Hamburg, Germany -29 September 2011: Evotec AG (Frankfurt Stock Exchange: EVT, TecDAX) today announced that it has signed a Share Purchase Agreement to acquire the remaining 30% of equity of its Joint Venture with DIL Limited, India for €1.7M.
The acquisition of DIL's 30% outstanding equity in the joint venture will give Evotec 100% ownership of this subsidiary. Evotec acquired 70% of the equity of Research Support International Private Limited (RSIPL), in August 2009 which was subsequently renamed Evotec (India) Private Limited. The transaction is anticipated to close on 4th October.

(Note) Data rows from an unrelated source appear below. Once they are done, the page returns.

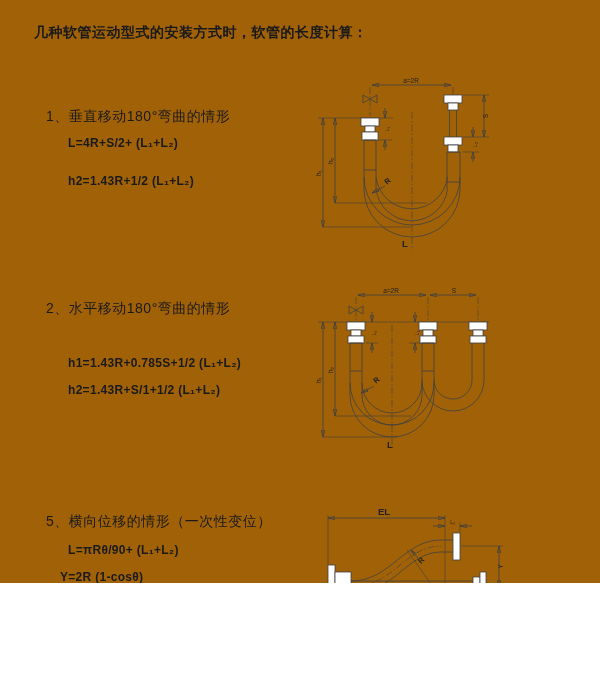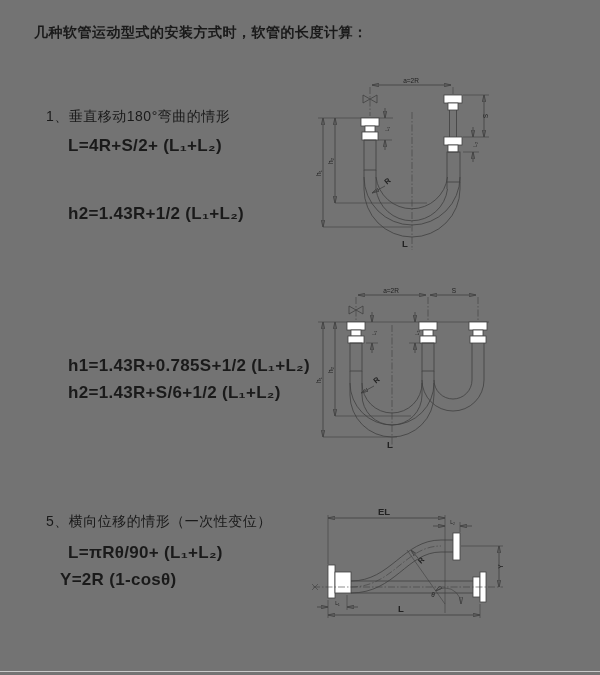--- a/index.html
+++ b/index.html
@@ -3,7 +3,7 @@
 <meta charset="utf-8">
 <style>
   html,body{margin:0;padding:0;background:#ffffff;}
-  .page{position:relative;width:600px;height:675px;background:#737373;overflow:hidden;
+  .page{position:relative;width:600px;height:583px;background:#a16207;overflow:hidden;
         font-family:"Liberation Sans","DejaVu Sans",sans-serif;color:#1a1a1a;}
   .doc-title{position:absolute;left:34px;top:24px;font-size:14px;font-weight:bold;letter-spacing:0.5px;}
   .sec-heading{position:absolute;font-size:14px;font-weight:normal;letter-spacing:0.5px;}

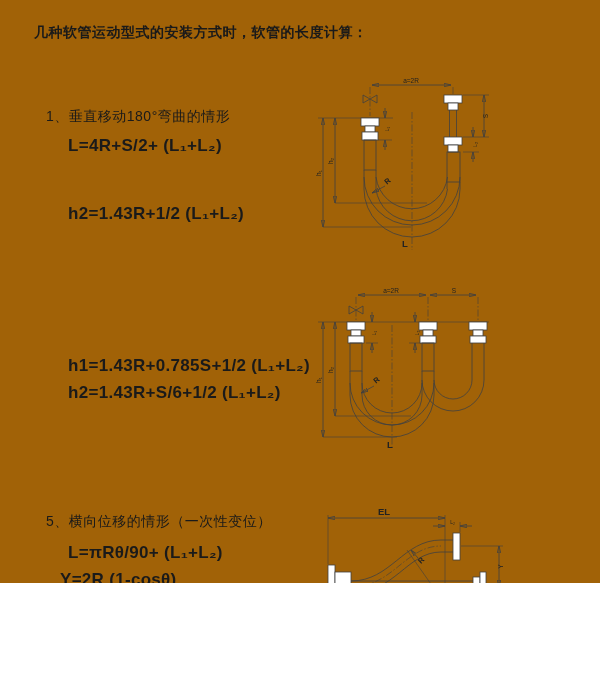--- a/index.html
+++ b/index.html
@@ -7,7 +7,7 @@
         font-family:"Liberation Sans","DejaVu Sans",sans-serif;color:#1a1a1a;}
   .doc-title{position:absolute;left:34px;top:24px;font-size:14px;font-weight:bold;letter-spacing:0.5px;}
   .sec-heading{position:absolute;font-size:14px;font-weight:normal;letter-spacing:0.5px;}
-  .formula{position:absolute;font-size:17px;font-weight:bold;letter-spacing:0.3px;text-align:right;}
+  .formula{position:absolute;font-size:12px;font-weight:bold;letter-spacing:0.3px;text-align:right;}
   .diag{position:absolute;}
   .diag line,.diag path,.diag rect{stroke:#404040;stroke-width:0.8;fill:none;}
   .diag rect.fit{fill:#ffffff;}

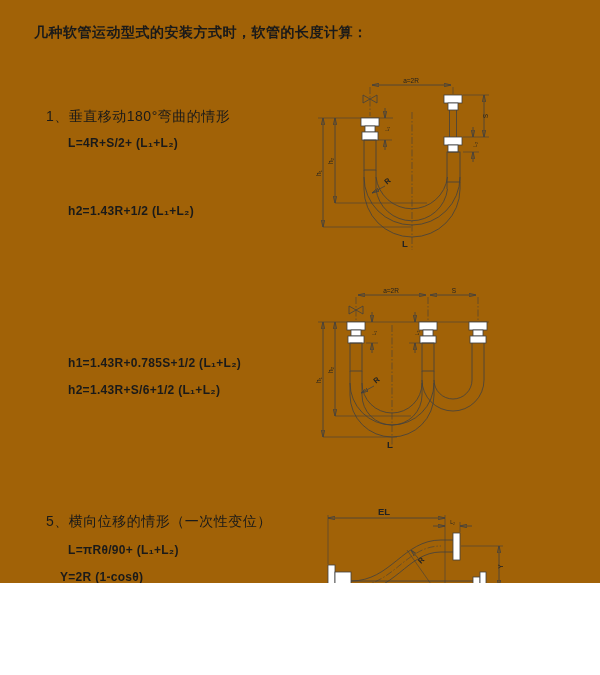--- a/index.html
+++ b/index.html
@@ -29,7 +29,7 @@
 
   <div class="sec-heading" style="left:46px;top:108px">1、垂直移动180°弯曲的情形</div>
   <div class="formula" style="left:68px;top:136px">L=4R+S/2+ (L₁+L₂)</div>
-  <div class="formula" style="left:68px;top:204px">h2=1.43R+1/2 (L₁+L₂)</div>
+  <div class="formula" style="left:68px;top:174px">h2=1.43R+1/2 (L₁+L₂)</div>
 
   <div class="formula" style="left:68px;top:356px">h1=1.43R+0.785S+1/2 (L₁+L₂)</div>
   <div class="formula" style="left:68px;top:383px">h2=1.43R+S/6+1/2 (L₁+L₂)</div>

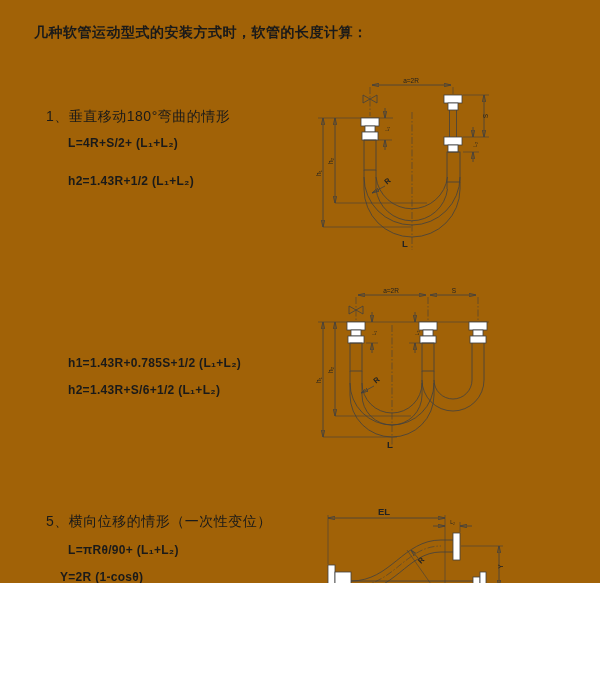--- a/index.html
+++ b/index.html
@@ -31,6 +31,7 @@
   <div class="formula" style="left:68px;top:136px">L=4R+S/2+ (L₁+L₂)</div>
   <div class="formula" style="left:68px;top:174px">h2=1.43R+1/2 (L₁+L₂)</div>
 
+  <div class="sec-heading" style="left:46px;top:300px">2、水平移动180°弯曲的情形</div>
   <div class="formula" style="left:68px;top:356px">h1=1.43R+0.785S+1/2 (L₁+L₂)</div>
   <div class="formula" style="left:68px;top:383px">h2=1.43R+S/6+1/2 (L₁+L₂)</div>
 

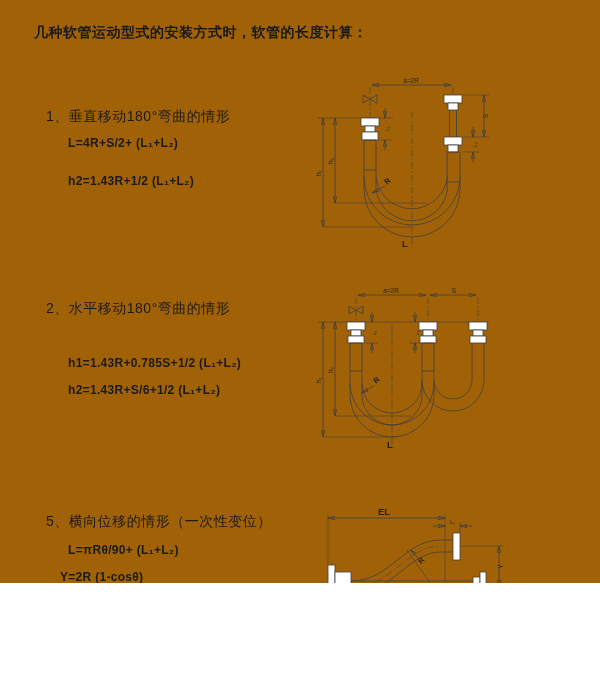--- a/index.html
+++ b/index.html
@@ -33,7 +33,7 @@
 
   <div class="sec-heading" style="left:46px;top:300px">2、水平移动180°弯曲的情形</div>
   <div class="formula" style="left:68px;top:356px">h1=1.43R+0.785S+1/2 (L₁+L₂)</div>
-  <div class="formula" style="left:68px;top:383px">h2=1.43R+S/6+1/2 (L₁+L₂)</div>
+  <div class="formula" style="left:68px;top:383px">h2=1.43R+S/1+1/2 (L₁+L₂)</div>
 
   <div class="sec-heading" style="left:46px;top:513px">5、横向位移的情形（一次性变位）</div>
   <div class="formula" style="left:68px;top:543px">L=πRθ/90+ (L₁+L₂)</div>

With its now 100% owned Indian subsidiary Evotec has successfully expanded its global scientific resource to offer the most complete and cost efficient drug discovery solutions to the pharmaceutical and biotech industry. Operating out of Thane, Mumbai, Evotec India has 140 scientists, focusing primarily on Medicinal Chemistry. Going forward the intention is to further grow and expand this capacity.
Colin Bond, Chief Financial Officer of Evotec stated: "With the purchase of the remaining 30% of our successful Indian Joint Venture, Evotec is now able to operate and accelerate this business with full control. This transaction will allow financial optimization and a significant reduction in administration. The deal also gives Evotec complete freedom to expand its activity in India in future without any restrictions. The access to a global best quality talent pool is the strategic reason for Evotec to establish operations in India. We would like to thank our friends at DIL for supporting us over the last two years and wish them well as they pursue new business avenues".
Despite the fact that Evotec pays in cash, the company keeps it cash guidance of more than €60 Mio by year end.